Si l’acte d’opposition ne remplit pas les conditions de recevabilité visées par l’article 5, § 3, du règlement, l’opposition est rejetée pour irrecevabilité à moins qu’il ne soit remédié aux irrégularités constatées avant l’expiration du délai de l’opposition. Sont notamment concernés le numéro de dépôt attribué et le nom du titulaire de la demande contre laquelle l’opposition est formée ainsi qu’une identification claire de la marque ou du droit antérieur sur lequel l’opposition se fonde (lorsque l’opposition se fonde sur l’existence d’une marque antérieure, le numéro de dossier ou le numéro d’enregistrement).
En revanche, si l’acte d’opposition ne satisfait pas aux dispositions de l’article 2, § 2, d à h, du règlement, l’article 5, § 5, prévoit que l’opposition n’est rejetée pour irrecevabilité que lorsque l’opposant, après avoir été invité par l’EUIPO à remédier aux irrégularités constatées dans un délai de deux mois, n’a pas corrigé lesdites irrégularités dans le délai imparti.
En l’espèce, l’acte d’opposition soumis par la requérante n’a pas satisfait à l’une des conditions de recevabilité de l’opposition prévue à l’article 5, § 3, du règlement 2018/625, de sorte que l’EUIPO n’était pas tenu de l’inviter à y remédier avant de rejeter l’opposition comme irrecevable.

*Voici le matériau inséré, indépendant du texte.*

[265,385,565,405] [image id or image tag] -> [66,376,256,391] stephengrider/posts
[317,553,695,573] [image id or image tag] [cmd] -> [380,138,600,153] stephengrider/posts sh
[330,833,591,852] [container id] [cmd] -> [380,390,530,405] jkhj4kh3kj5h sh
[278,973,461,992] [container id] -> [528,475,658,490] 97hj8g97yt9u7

Dans la seconde affaire (HACKER SPACE), l’opposant avait formé opposition sur la base de quatre marques antérieures et coché comme motif d’opposition la case « Article 8, paragraphe 1er, sous a), du [règlement (UE) 2017/1001] – « La marque contestée est identique à la marque antérieure et couvre des produits et/ou services identiques ».

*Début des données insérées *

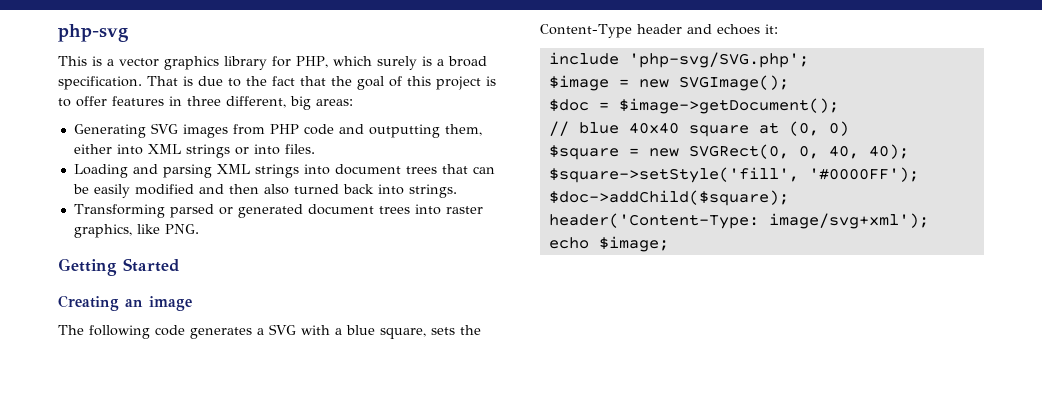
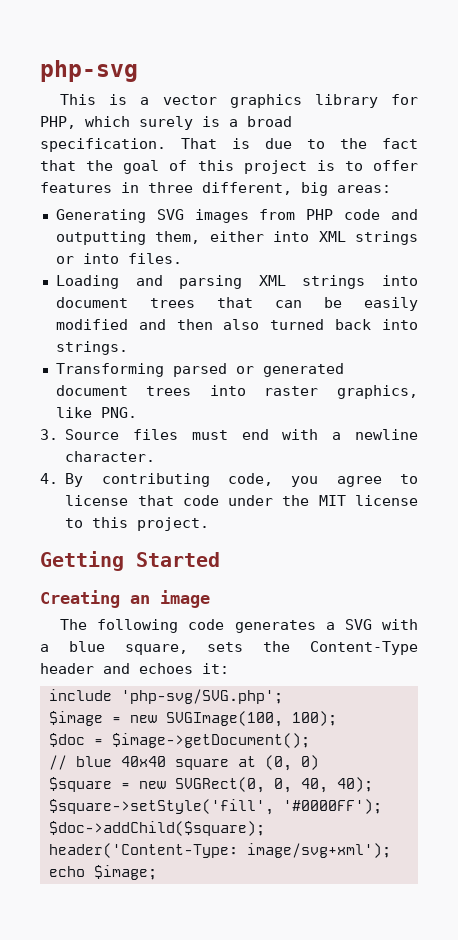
(199, 229) none -> [40,429,418,440] [65,451,156,462] [40,473,418,487] [65,495,418,506] [65,517,210,531] // 3. Source files must end with a newline character. // 4. By contributing code, you agree to license that code under the MIT license to this project.
[678,75,789,91] SVGImage(); -> [165,711,337,727] SVGImage(100, 100);

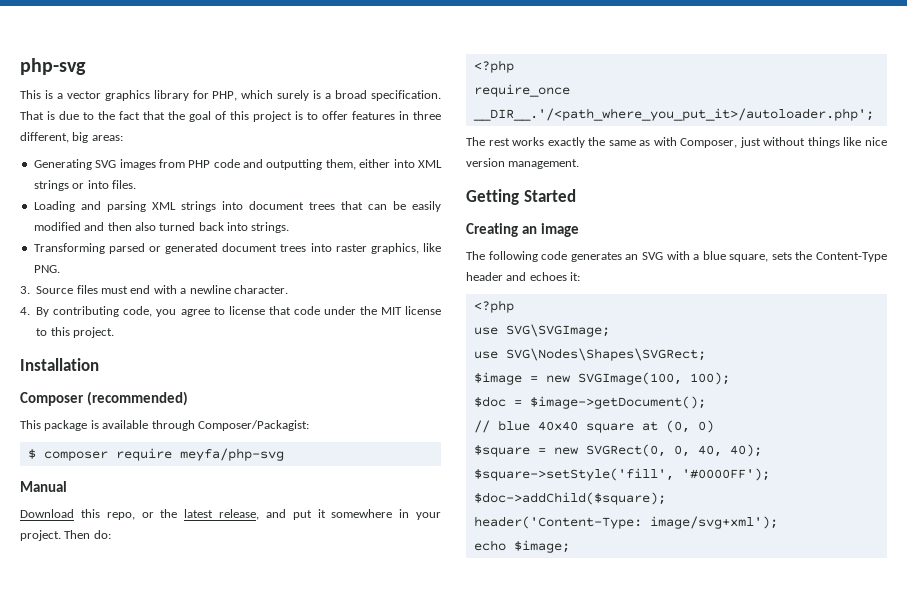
(210, 524) none -> [20,358,99,371] [20,391,188,406] [20,420,309,431] [27,448,284,461] [20,481,67,492] [20,509,441,520] [20,530,111,541] [473,60,514,73] [473,84,570,97] [472,108,874,121] [466,137,887,148] [466,158,580,169] // Installation // Composer (recommended) // This package is available through Composer/Packagist: // $ composer require meyfa/php-svg // Manual // Download this repo, or the latest release, and put it somewhere in your project. Then do: // <?php // require_once __DIR__.'/<path_where_you_put_it>/autoloader.php'; // The rest works exactly the same as with Composer, just without things like nice version management.
[325,622,335,630] a -> [625,254,639,260] an
[48,689,283,704] include 'php-svg/SVG.php'; -> [473,300,514,313] [473,324,610,337] [473,348,706,361] <?php // use SVG\SVGImage; // use SVG\Nodes\Shapes\SVGRect;

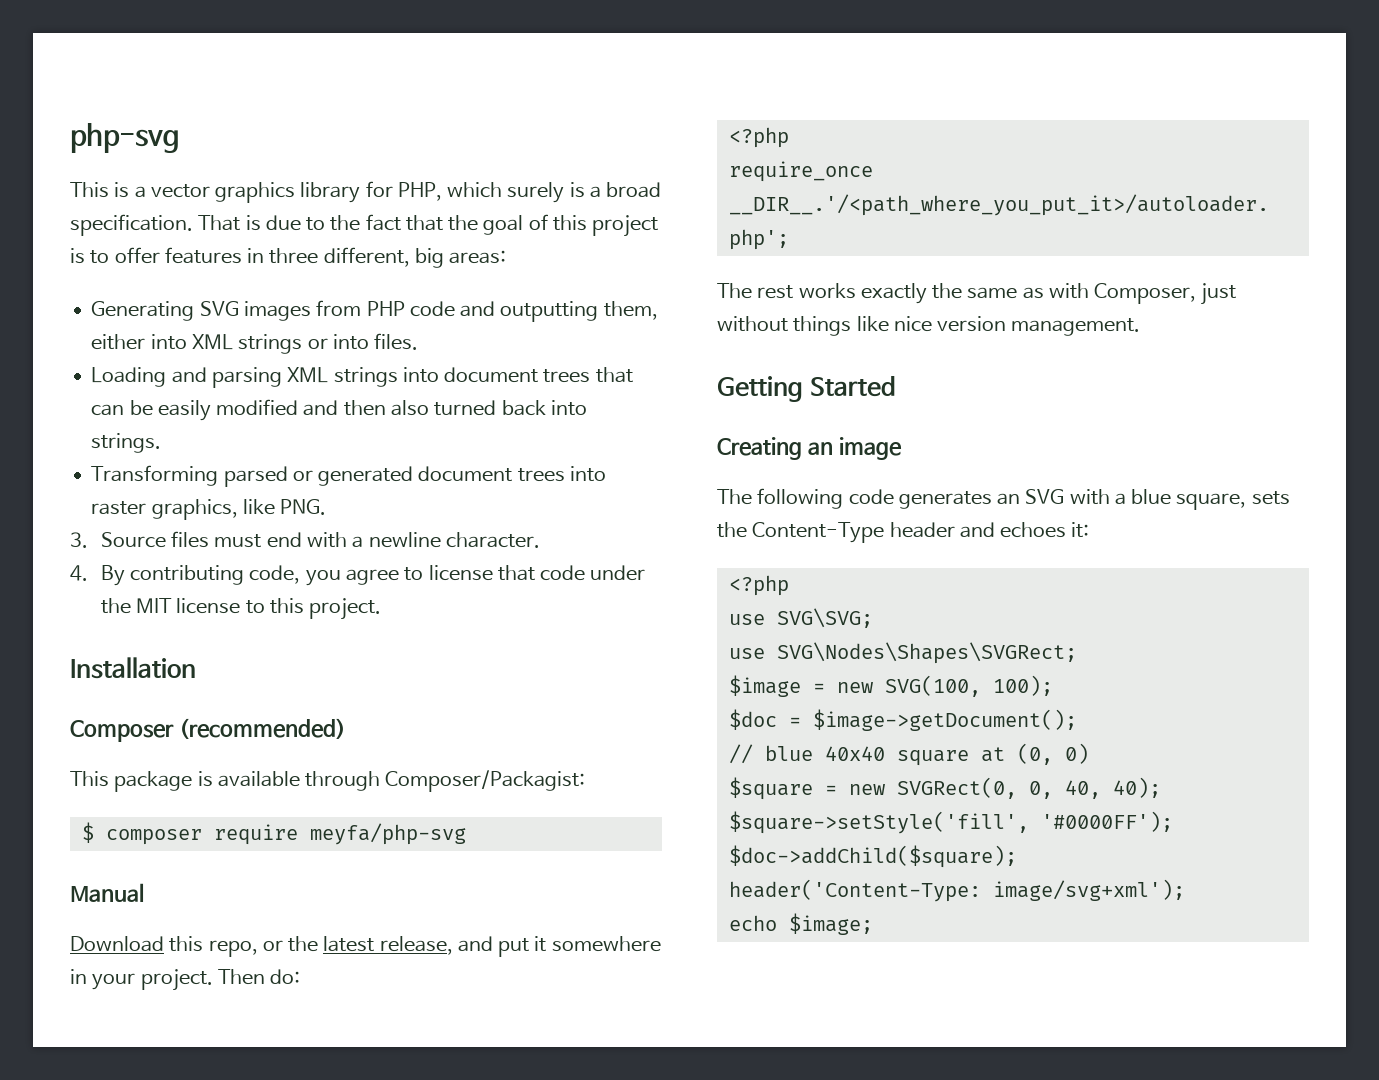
[505,324,610,337] SVG\SVGImage; -> [776,608,873,628] SVG\SVG;
[577,372,682,385] SVGImage(100, -> [884,675,981,697] SVG(100,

En revanche, la requérante n’a pas coché la case « Article 8, paragraphe 1er, sous b) » en omettant ainsi d’invoquer l’existence d’un risque de confusion dans l’esprit du public. Or, si les marques antérieures reprenaient bien un élément du signe de la demande contestée, ces dernières n’étaient pas identiques. Dans ses observations ultérieures, la requérante a cependant développé toute une argumentation pour démontrer l’existence d’un risque de confusion. L’Office a écarté toute cette argumentation en se tenant rigoureusement au seul motif visé par le formulaire introduisant l’opposition.

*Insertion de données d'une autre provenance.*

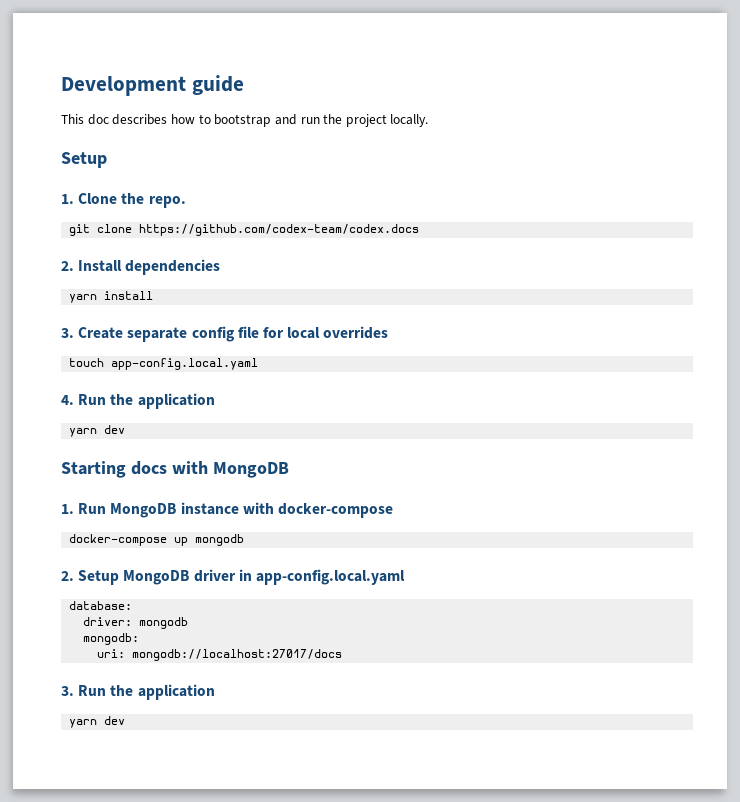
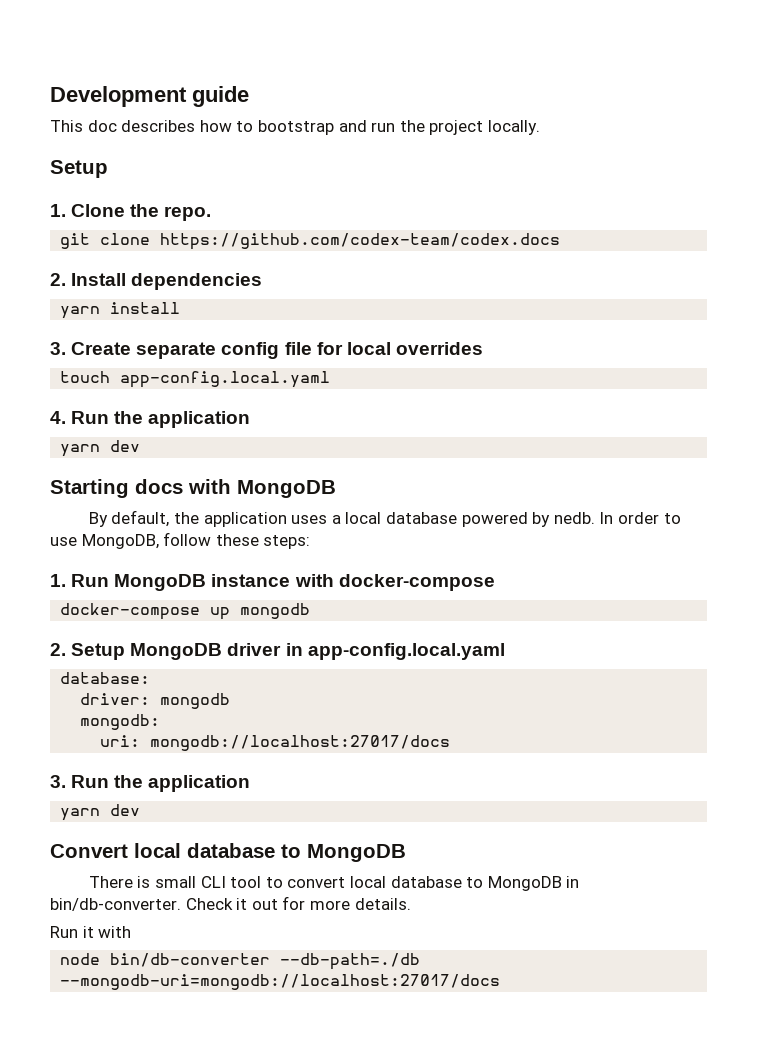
(289, 470) none -> [88,510,681,527] [50,532,311,549] // By default, the application uses a local database powered by nedb. In order to use MongoDB, follow these steps:
(126, 720) none -> [50,843,406,862] [88,876,580,891] [50,896,411,911] [50,926,132,938] [60,953,421,970] [60,974,501,990] // Convert local database to MongoDB // There is small CLI tool to convert local database to MongoDB in bin/db-converter. Check it out for more details. // Run it with // node bin/db-converter --db-path=./db --mongodb-uri=mongodb://localhost:27017/docs

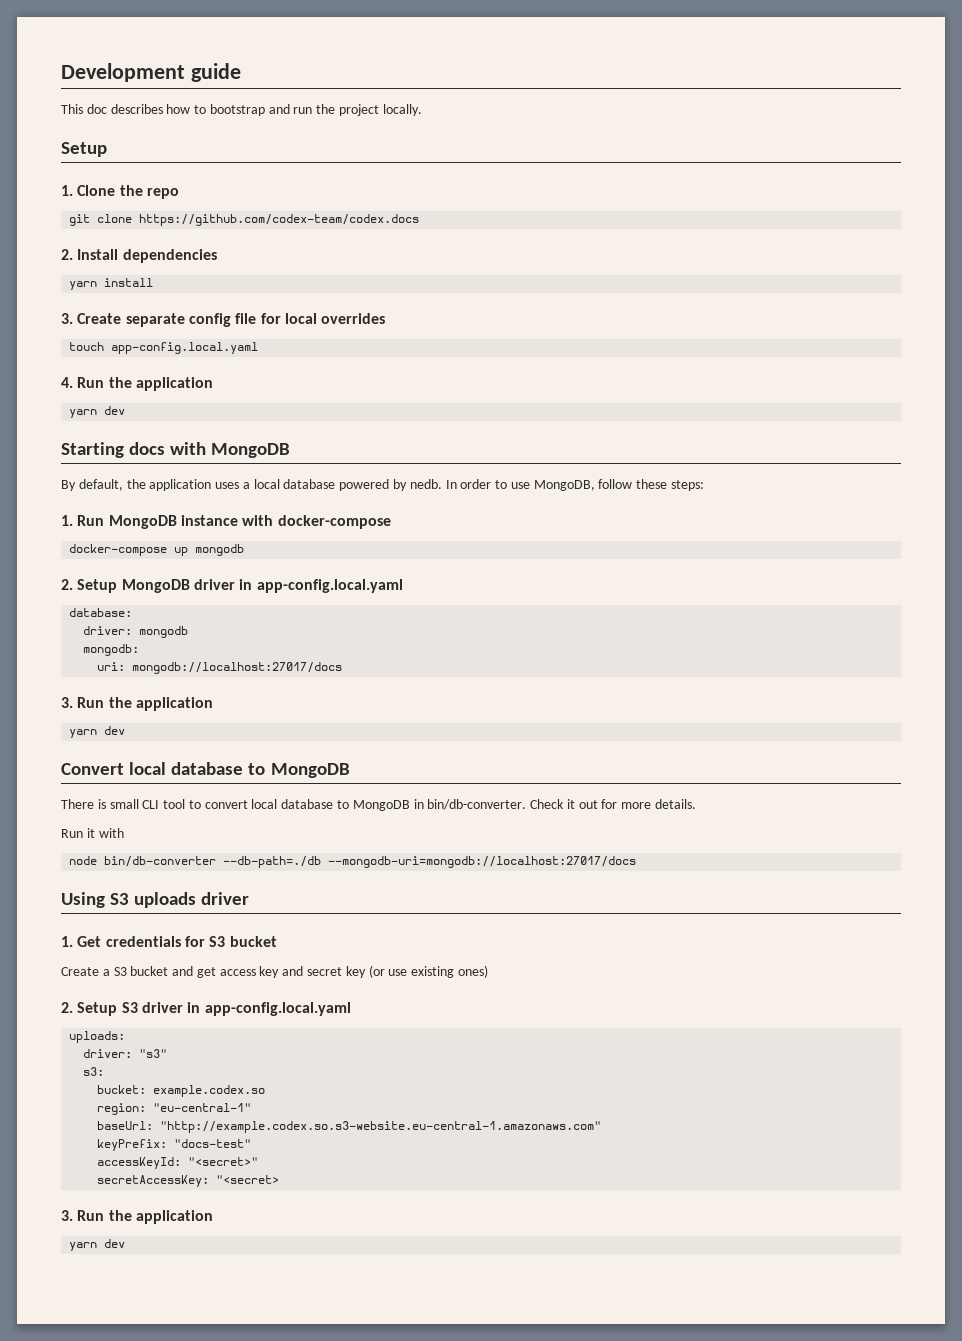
[164,206,212,221] repo. -> [146,188,179,199] repo
(501, 982) none -> [61,892,250,908] [61,936,277,947] [61,965,488,978] [61,1002,351,1016] [69,1031,126,1043] [83,1049,168,1058] [83,1067,105,1076] [97,1085,266,1097] [97,1103,252,1115] [97,1121,602,1133] [97,1139,252,1151] [97,1157,259,1169] [97,1175,280,1187] [61,1210,213,1224] [69,1239,126,1251] // Using S3 uploads driver // 1. Get credentials for S3 bucket // Create a S3 bucket and get access key and secret key (or use existing ones) // 2. Setup S3 driver in app-config.local.yaml // uploads: // driver: "s3" // s3: // bucket: example.codex.so // region: "eu-central-1" // baseUrl: "http://example.codex.so.s3-website.eu-central-1.amazonaws.com" // keyPrefix: "docs-test" // accessKeyId: "<secret>" // secretAccessKey: "<secret> // 3. Run the application // yarn dev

Sur recours, le Tribunal valide l’approche formaliste de l’Office. Celui-ci n’avait pas à se substituer à l’opposant en corrigeant sa demande sur la base d’une interprétation de son intention réelle et rappelle qu’« à l’expiration du délai d’opposition, la portée du recours devait être considérée comme étant figée, de sorte que les éléments fournis postérieurement ne pouvaient pas avoir pour objet de modifier la portée du recours, au risque, en particulier, de méconnaître l’effet utile des délais impératifs et, partant, le principe d’égalité de traitement » (point 37).
Commentaire
L’opposition à un dépôt de marque devant un Office est un acte juridique à part entière et la maitrise de l’exercice n’est pas évidente. Si la réalisation de l’acte passe par un simple formulaire à remplir en cas d’opposition formelle, le plus grand soin devra lui être apporté pour éviter de colorer son dossier d’un teinte d’amateurisme, qui risque de perdurer jusqu’à ce qu’une procédure en nullité soit initiée … devant le même Office.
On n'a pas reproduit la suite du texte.